Parraga-Alava Jorge, Dorn Marcio, Inostroza-Ponta Mario
1Centre for Biotechnology and Bioengineering (CeBiB), Departamento de Ingeniería Informática, Universidad de Santiago de Chile, Av. Ecuador 3659, Santiago, Chile.
2Carrera de Computación, Escuela Superior Politécnica Agropecuaria de Manabí Manuel Félix López, Campus Politécnico Sitio El Limón, Calceta, Ecuador.
BioData Min. 2018 Aug 7;11:16. doi: 10.1186/s13040-018-0178-4. eCollection 2018.
Biologists aim to understand the genetic background of diseases, metabolic disorders or any other genetic condition. Microarrays are one of the main high-throughput technologies for collecting information about the behaviour of genetic information on different conditions. In order to analyse this data, clustering arises as one of the main techniques used, and it aims at finding groups of genes that have some criterion in common, like similar expression profile.
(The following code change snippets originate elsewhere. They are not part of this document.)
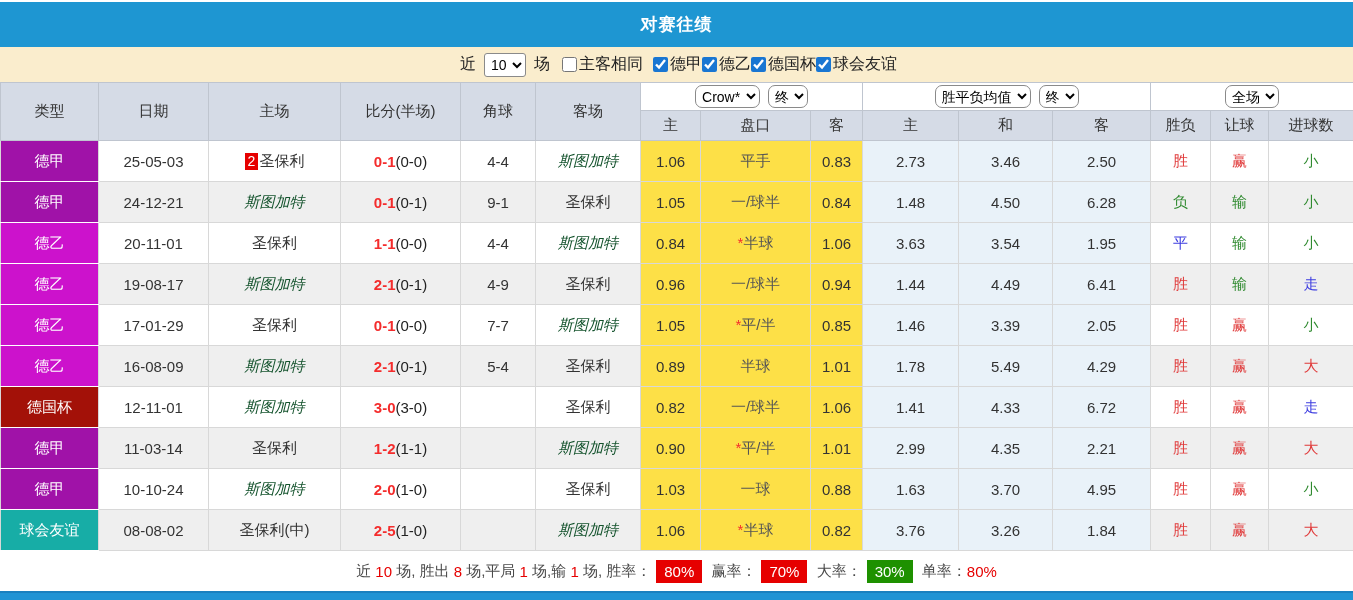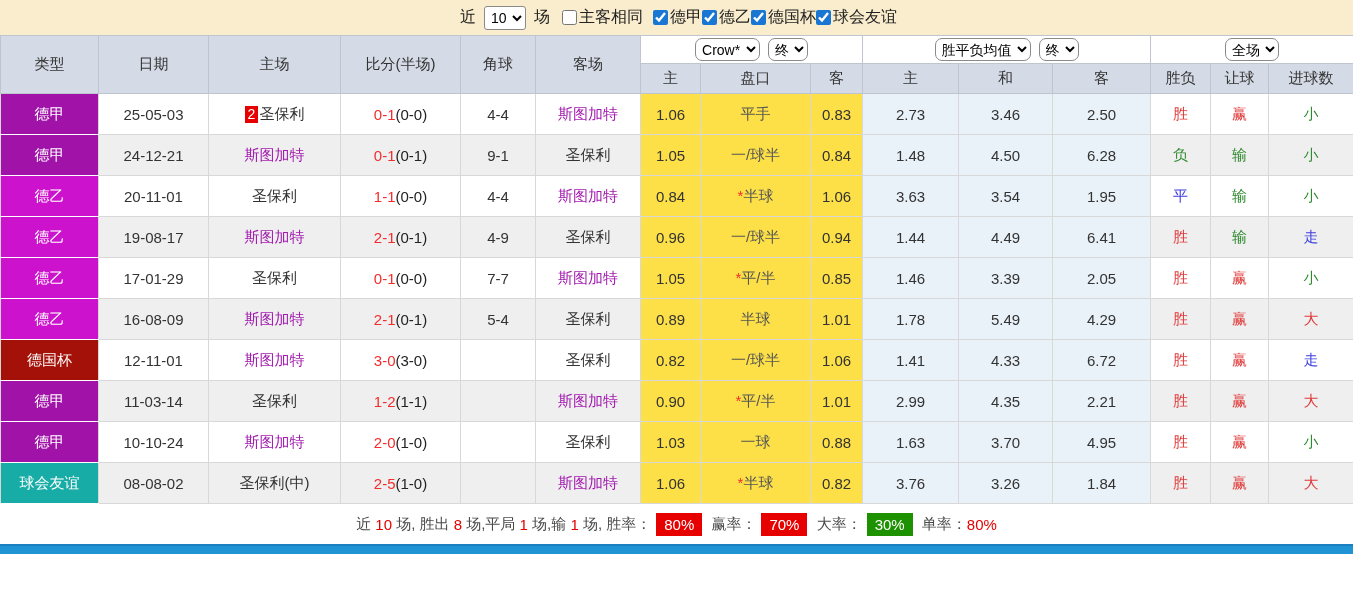"对赛往绩" div.top-bar { html: none -> <div> <span>对赛往绩</span> </div> }
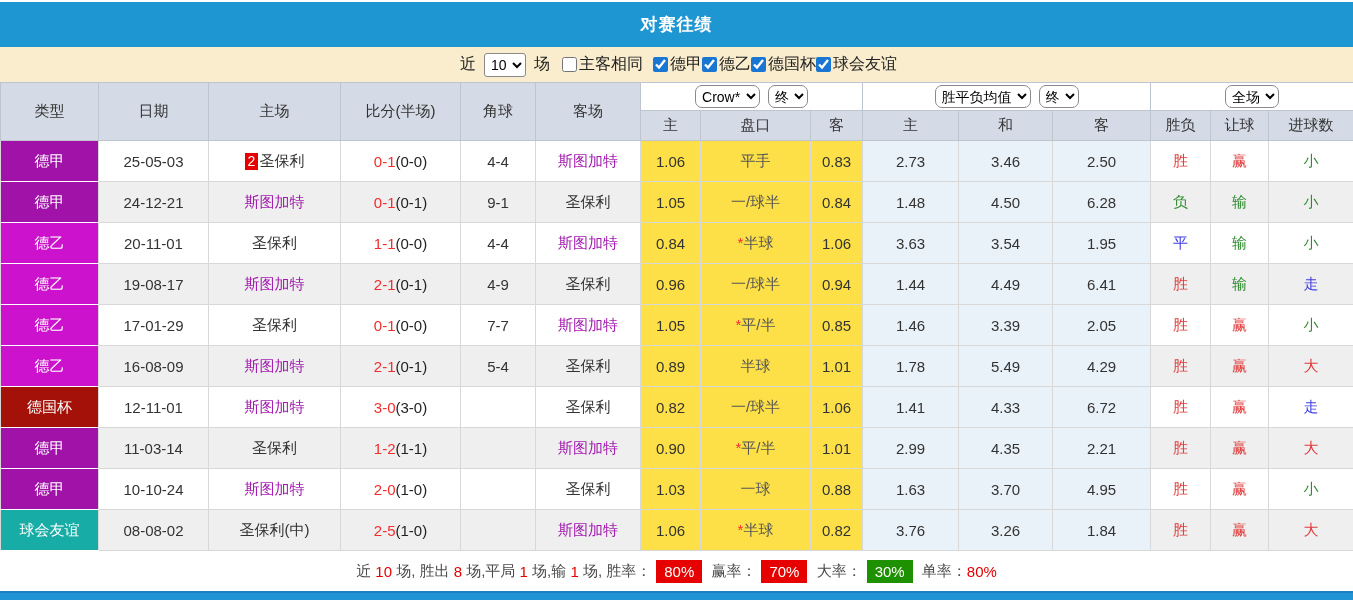"0-1" .ft { font-weight: none -> bold }
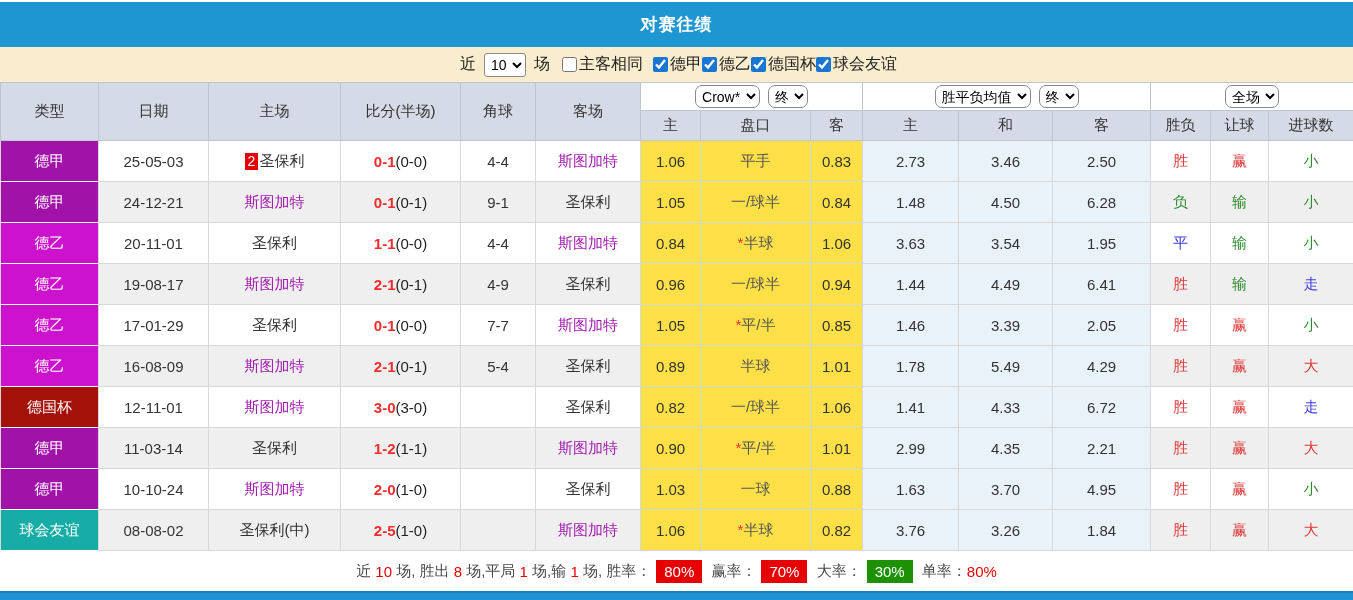"斯图加特" .team-green { color: #a21caf -> #14532d; font-style: none -> italic }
However, the problem of finding groups is normally multi dimensional, making necessary to approach the clustering as a multi-objective problem where various cluster validity indexes are simultaneously optimised. They are usually based on criteria like compactness and separation, which may not be sufficient since they can not guarantee the generation of clusters that have both similar expression patterns and biological coherence.
We propose a Multi-Objective Clustering algorithm Guided by a-Priori Biological Knowledge (MOC-GaPBK) to find clusters of genes with high levels of co-expression, biological coherence, and also good compactness and separation. Cluster quality indexes are used to optimise simultaneously gene relationships at expression level and biological functionality. Our proposal also includes intensification and diversification strategies to improve the search process.
The effectiveness of the proposed algorithm is demonstrated on four publicly available datasets. Comparative studies of the use of different objective functions and other widely used microarray clustering techniques are reported. Statistical, visual and biological significance tests are carried out to show the superiority of the proposed algorithm.
Integrating a-priori biological knowledge into a multi-objective approach and using intensification and diversification strategies allow the proposed algorithm to find solutions with higher quality than other microarray clustering techniques available in the literature in terms of co-expression, biological coherence, compactness and separation.
生物学家旨在了解疾病、代谢紊乱或任何其他遗传病症的遗传背景。微阵列是用于收集有关不同条件下遗传信息行为的信息的主要高通量技术之一。为了分析这些数据,聚类成为主要使用的技术之一,其目的是找到具有某些共同标准(如相似表达谱)的基因群体。然而,寻找群体的问题通常是多维度的,这使得有必要将聚类作为一个多目标问题来处理,在这个问题中,各种聚类有效性指标会同时得到优化。它们通常基于紧凑性和分离性等标准,但这些标准可能并不充分,因为它们无法保证生成既具有相似表达模式又具有生物学连贯性的聚类。
我们提出了一种由先验生物学知识引导的多目标聚类算法(MOC - GaPBK),以找到具有高共表达水平、生物学连贯性以及良好紧凑性和分离性的基因聚类。聚类质量指标用于同时优化表达水平上的基因关系和生物学功能。我们的提议还包括强化和多样化策略,以改进搜索过程。
在四个公开可用的数据集上证明了所提出算法的有效性。报告了对不同目标函数的使用以及其他广泛使用的微阵列聚类技术的比较研究。进行了统计、可视化和生物学意义测试,以显示所提出算法的优越性。
将先验生物学知识整合到多目标方法中,并使用强化和多样化策略,使得所提出的算法能够找到比文献中其他可用的微阵列聚类技术在共表达、生物学连贯性、紧凑性和分离性方面质量更高的解决方案。